Au début de l'heure, je fournis toujours aux élèves une photocopie d'une série de diagrammes se rapportant à la leçon du jour. Il est important que l'élève dispose de ce document, même si ces diagrammes sont mis ensuite un par un sur le damier magnétique mural. Cela permet notamment à l'élève qui a trouvé l'exercice plus vite que les autres de commencer à chercher la solution du diagramme suivant. Dès qu'un élève a trouvé la solution de l'exercice étudié, il passe au tableau montrer la solution sur le damier magnétique mural. Il y a en général une forte émulation pour être le premier à trouver le problème et ainsi avoir l'honneur de présenter la solution à la classe. Aussitôt après, tous les élèves placés deux par damier, exécutent la combinaison.

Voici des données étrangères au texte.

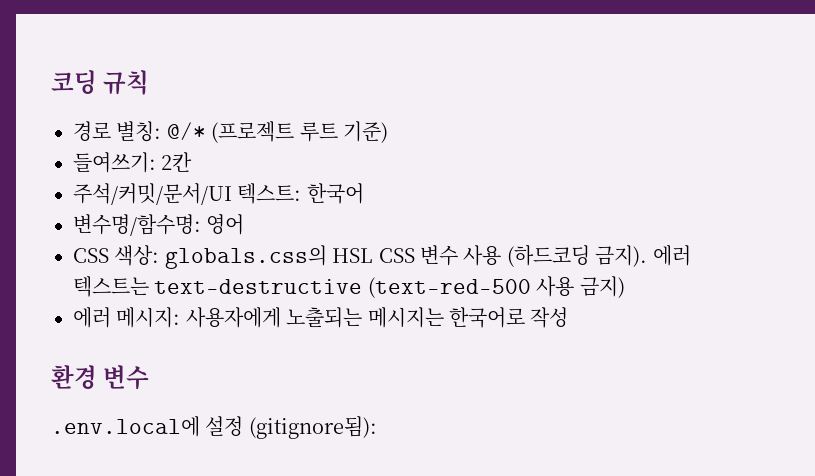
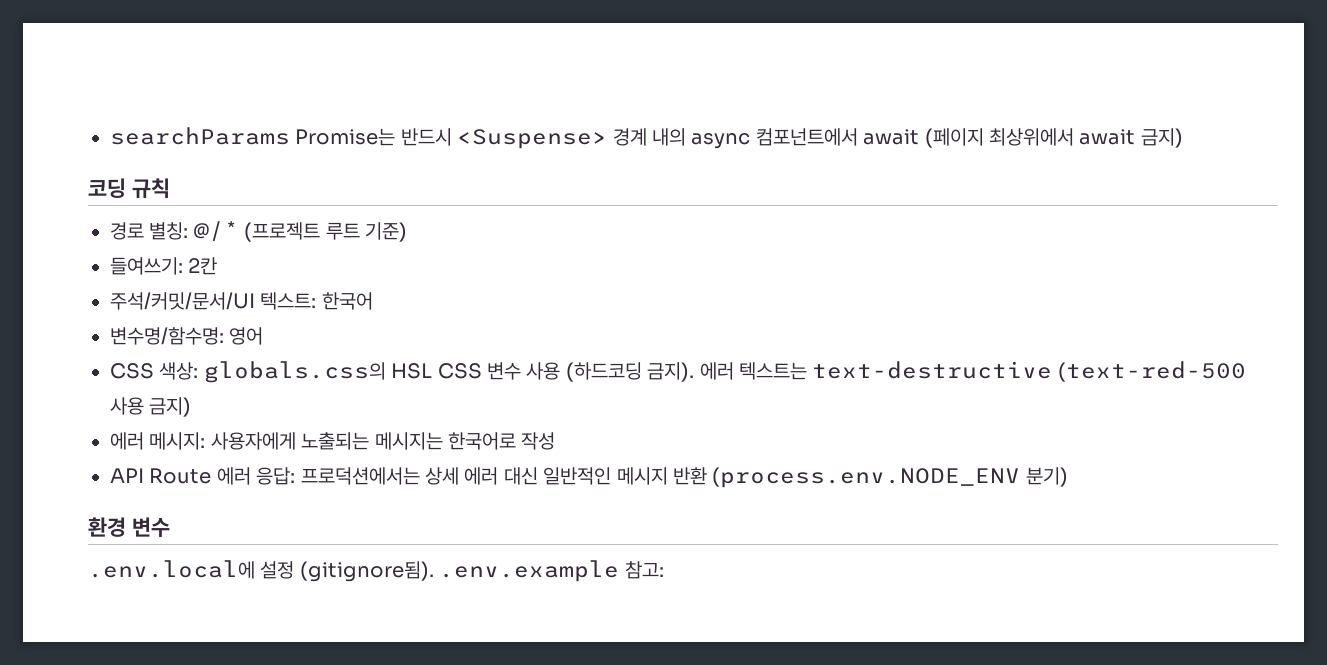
+ searchParams Promise는 반드시 <Suspense> 경계 내의 async 컴포넌트에서 await (페이지 최상위에서 await 금지)
+ API Route 에러 응답: 프로덕션에서는 상세 에러 대신 일반적인 메시지 반환 (process.env.NODE_ENV 분기)
- .env.local에 설정 (gitignore됨):
+ .env.local에 설정 (gitignore됨). .env.example 참고:

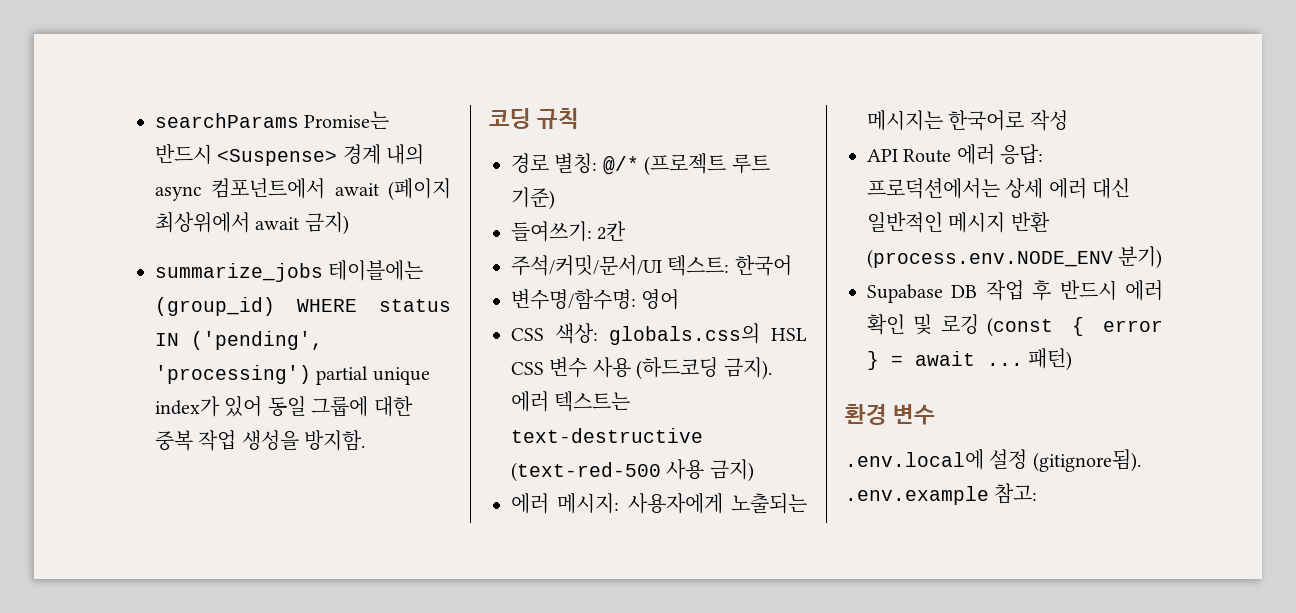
+ summarize_jobs 테이블에는 (group_id) WHERE status IN ('pending', 'processing') partial unique index가 있어 동일 그룹에 대한 중복 작업 생성을 방지함.
+ Supabase DB 작업 후 반드시 에러 확인 및 로깅 (const { error } = await ... 패턴)

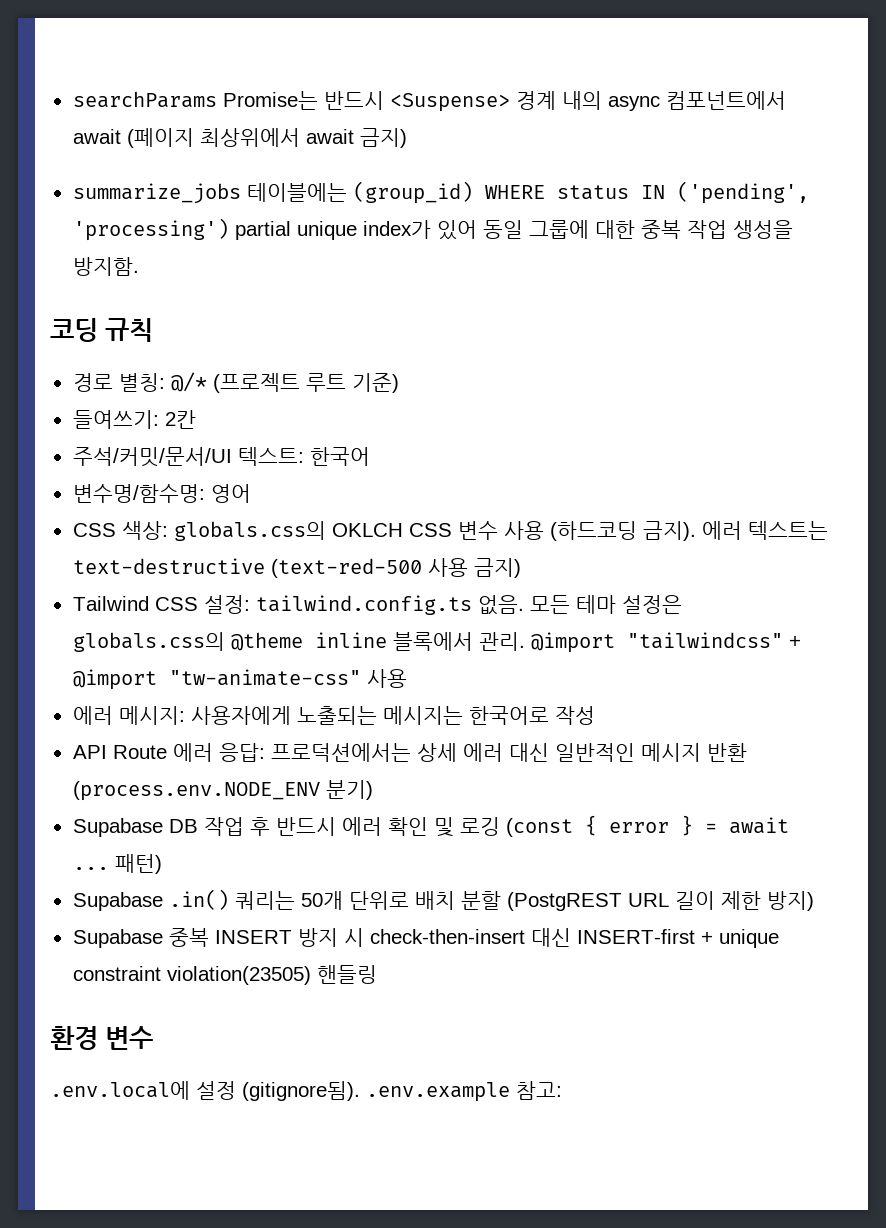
- CSS 색상: globals.css의 HSL CSS 변수 사용 (하드코딩 금지).
+ CSS 색상: globals.css의 OKLCH CSS 변수 사용 (하드코딩 금지).
+ Tailwind CSS 설정: tailwind.config.ts 없음. 모든 테마 설정은 globals.css의 @theme inline 블록에서 관리. @import "tailwindcss" + @import "tw-animate-css" 사용
+ Supabase .in() 쿼리는 50개 단위로 배치 분할 (PostgREST URL 길이 제한 방지)
+ Supabase 중복 INSERT 방지 시 check-then-insert 대신 INSERT-first + unique constraint violation(23505) 핸들링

Si celle-ci est d'une difficulté supérieure à la moyenne, je passe dans les rangs et je demande aux élèves de me faire la combinaison sur chaque damier. Au bout d'une demi-heure, on passe aux parties. Les élèves disputent entre eux un championnat "toutes rondes" au cours duquel chacun rencontre les autres. J'ai donc préparé à l'avance les appariements du jour. Les élèves jouent une partie de championnat par leçon. S'ils ont terminé rapidement leur partie, ils changent de couleur et font une ou plusieurs parties amicales avec le même partenaire, cette nouvelle partie ne comptant pas pour le classement. Si une partie officielle (c'est à dire la première partie) n'est pas terminée au moment où retentit la sonnerie, j'accorde la victoire à l'élève qui a le plus de pièces, à condition qu'il y ait au moins 4 pièces, et en attribuant à la dame une valeur de 4 pions. Pendant cette deuxième phase du cours, je surveille activement le déroulement des parties, en assurant l'arbitrage et en signalant aux élèves leurs erreurs tactiques et stratégiques, mais toujours après coup, afin de ne pas influer sur le résultat de la partie.
Tout ce qui est précité est valable pour une classe que je fais pour la première année. Pour les autres, c'est un peu plus compliqué. Les élèves sont alors répartis en deux groupes : les anciens et les nouveaux. Pendant la première demi-heure, je fais cours aux nouveaux, tandis que les anciens disputent leur partie de championnat. Puis c'est l'inverse pendant la deuxième partie du cours.